Rosa diamante (/es/, Precious Rose) is a Spanish-language telenovela produced by United States-based television network Telemundo Studios, Miami and Mexican Argos Comunicación. It is a remake of Argentine telenovela Perla Negra, written by Enrique Torres. Carla Hernández, Mauricio Ochmann, Lupita Ferrer, and [(Mariana Villalvazo Martín)] are starring in this telenovela.

== History ==
From July 10 to July 23, 2012, Telemundo aired half-hour episodes of Rosa Diamante weeknights at 8:30pm/7:30c, along with Una Maid en Manhattan.
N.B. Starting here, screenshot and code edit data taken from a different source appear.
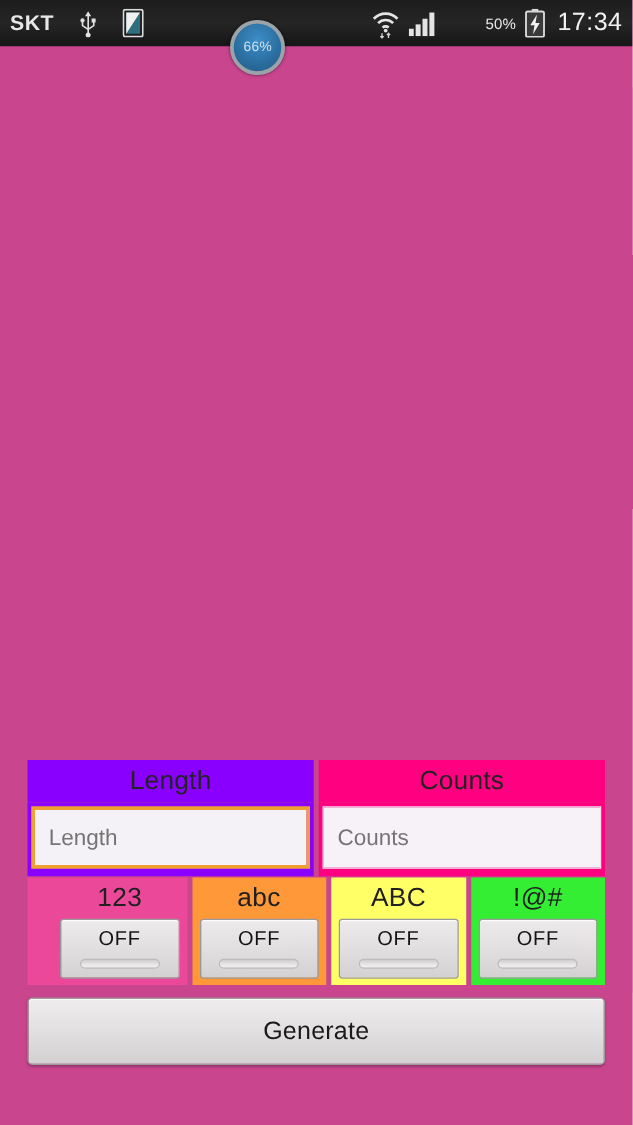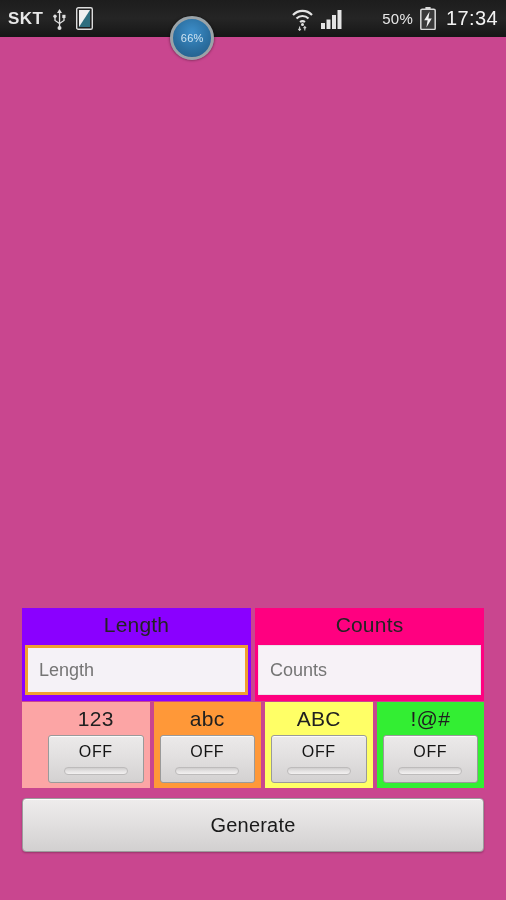--- a/index.html
+++ b/index.html
@@ -33,7 +33,7 @@
   .sb-left {
     display: flex;
     align-items: center;
-    gap: 9px;
+    gap: 20px;
     flex: 0 0 auto;
   }
   .sb-carrier {

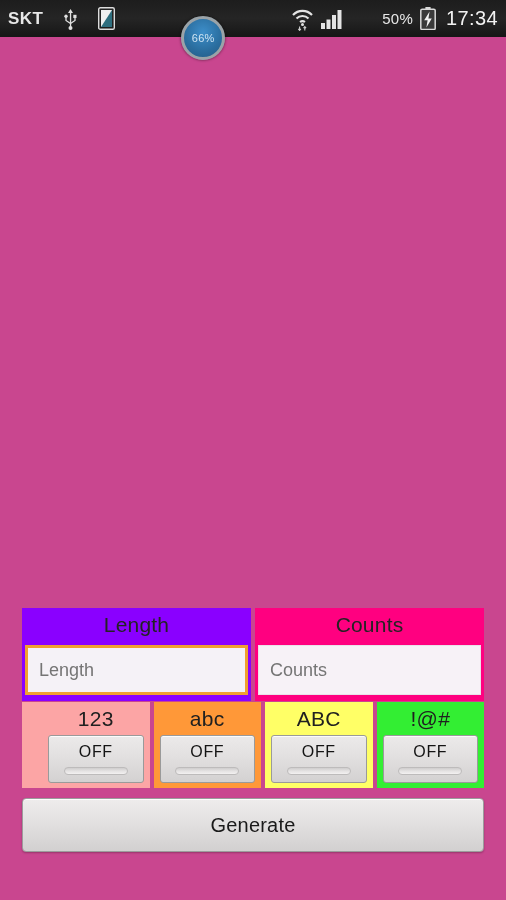--- a/index.html
+++ b/index.html
@@ -81,7 +81,7 @@
   .sb-signal { width: 22px; height: 20px; display:block; }
   .sb-pct {
     color: #e8e8e8;
-    font-size: 15px;
+    font-size: 12px;
     letter-spacing: 0.2px;
     margin-left: 32px;
   }

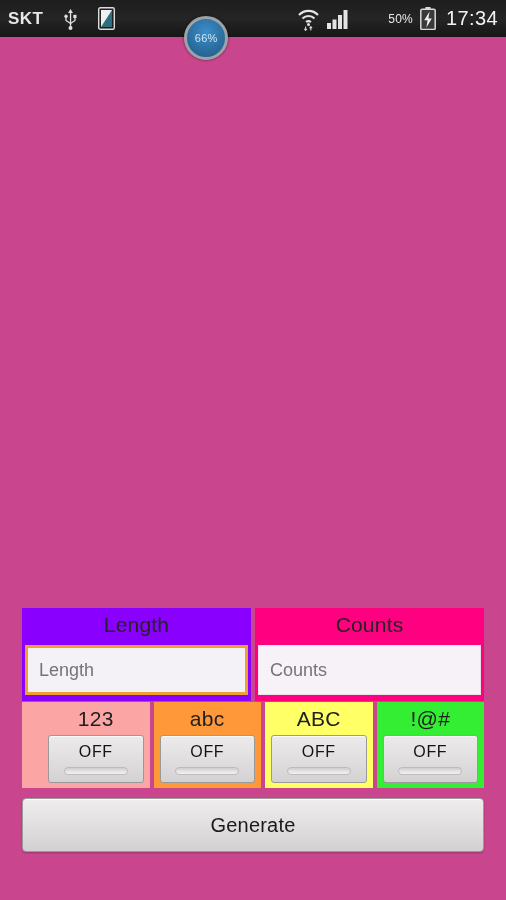--- a/index.html
+++ b/index.html
@@ -181,7 +181,7 @@
     flex: 1 1 0;
     padding-bottom: 5px;
   }
-  .tc-123 { background: #fca5a5; padding-left: 20px; }
+  .tc-123 { background: #ec4899; padding-left: 20px; }
   .tc-abc { background: #ff9838; }
   .tc-ABC { background: #ffff66; }
   .tc-sym { background: #33ee33; }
Starting July 24, 2012, Telemundo aired Rosa Diamante weeknights at 8pm/7c, replacing Una Maid en Manhattan. The last episode was broadcast on January 21, 2013, with Pasión Prohibida replacing it the following day. As with most of its other telenovelas, the network broadcast English subtitles as closed captions on CC3.

== Plot ==
A wealthy sophisticated woman (Rosaura) abandons a newborn baby girl in a boarding school, and leaves nineteen diamonds with her. 18 of the diamonds are meant to pay for each year of her school expenses, until the baby reaches eighteen years old, and the last diamond is pink colored, and is supposed to be given to the baby girl when she grows up and is ready to leave the school. Years pass, Rosa turns into a beautiful young lady. Her biggest treasures are her boundless imagination and her friendship with Eva, who is another girl at the boarding school.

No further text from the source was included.